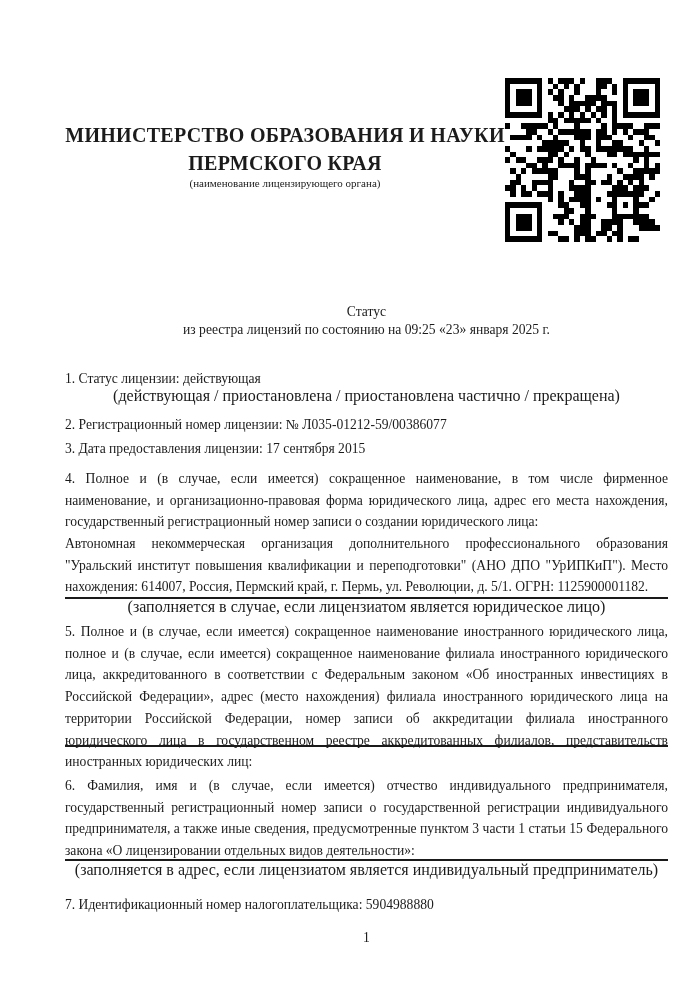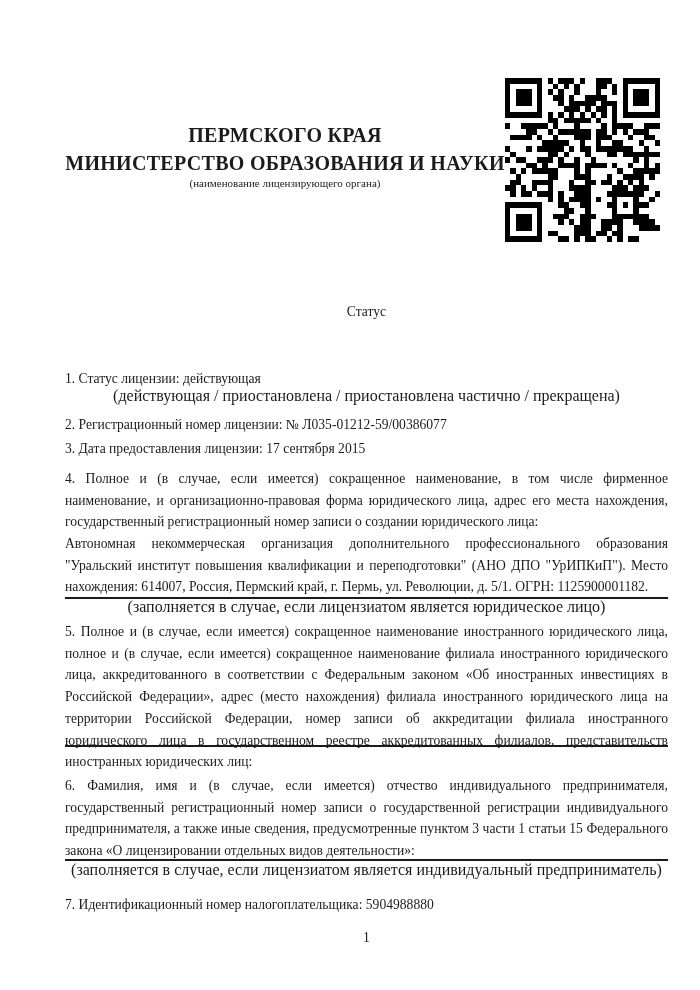--- a/index.html
+++ b/index.html
@@ -68,8 +68,8 @@
 <div class="page">
 
   <div class="title-block">
+    <div class="title-line">МИНИСТЕРСТВО ОБРАЗОВАНИЯ И НАУКИ</div>
     <div class="title-line">ПЕРМСКОГО КРАЯ</div>
-    <div class="title-line">МИНИСТЕРСТВО ОБРАЗОВАНИЯ И НАУКИ</div>
     <div class="title-caption">(наименование лицензирующего органа)</div>
   </div>
 

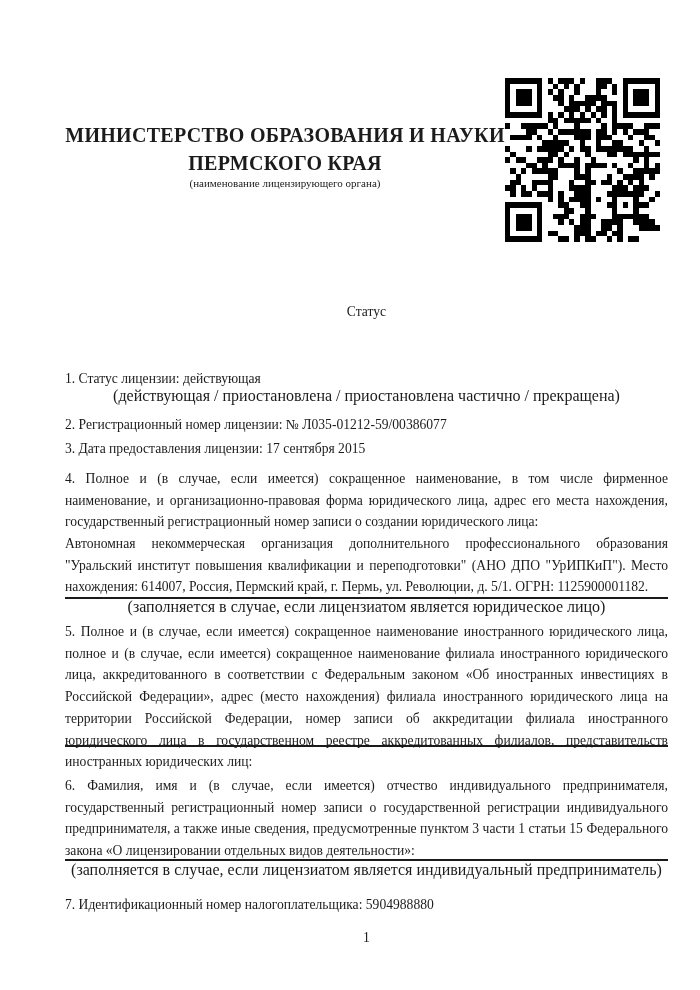--- a/index.html
+++ b/index.html
@@ -503,6 +503,7 @@
 
   <div class="vypiska">
     <div>Статус</div>
+    <div class="title-line">из реестра лицензий по состоянию на 09:25 «23» января 2025 г.</div>
   </div>
 
   <div class="para line-item pos-item1">1. Статус лицензии: действующая</div>

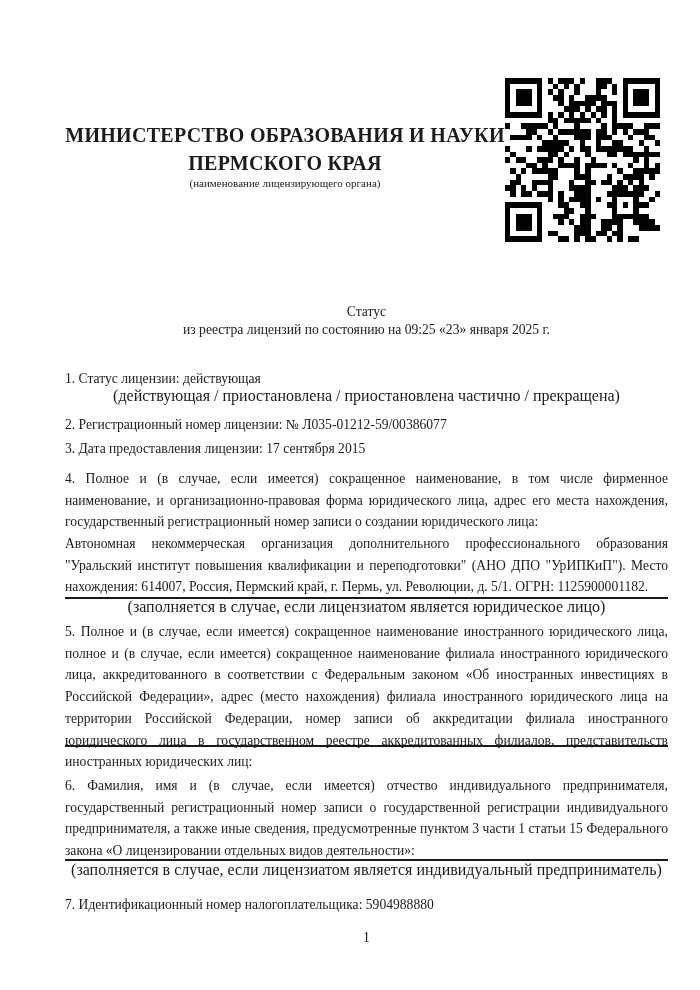--- a/index.html
+++ b/index.html
@@ -523,7 +523,7 @@
 
   <div class="para pos-sec6label">6. Фамилия, имя и (в случае, если имеется) отчество индивидуального предпринимателя, государственный регистрационный номер записи о государственной регистрации индивидуального предпринимателя, а также иные сведения, предусмотренные пунктом 3 части 1 статьи 15 Федерального закона «О лицензировании отдельных видов деятельности»:</div>
   <div class="rule pos-rule6"></div>
-  <div class="small-caption pos-cap6">(заполняется в случае, если лицензиатом является индивидуальный предприниматель)</div>
+  <div class="small-caption pos-cap6">(заполняется в адрес, если лицензиатом является индивидуальный предприниматель)</div>
 
   <div class="para line-item pos-item7">7. Идентификационный номер налогоплательщика: 5904988880</div>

*-*-*

> AIM OF THE TASK: Take the line that holds "в адрес, если" as the first and the last line of the material as the final one. Print that span exactly, both ends included.

> ANSWER SECTION:
+  <div class="small-caption pos-cap6">(заполняется в адрес, если лицензиатом является индивидуальный предприниматель)</div>
 
   <div class="para line-item pos-item7">7. Идентификационный номер налогоплательщика: 5904988880</div>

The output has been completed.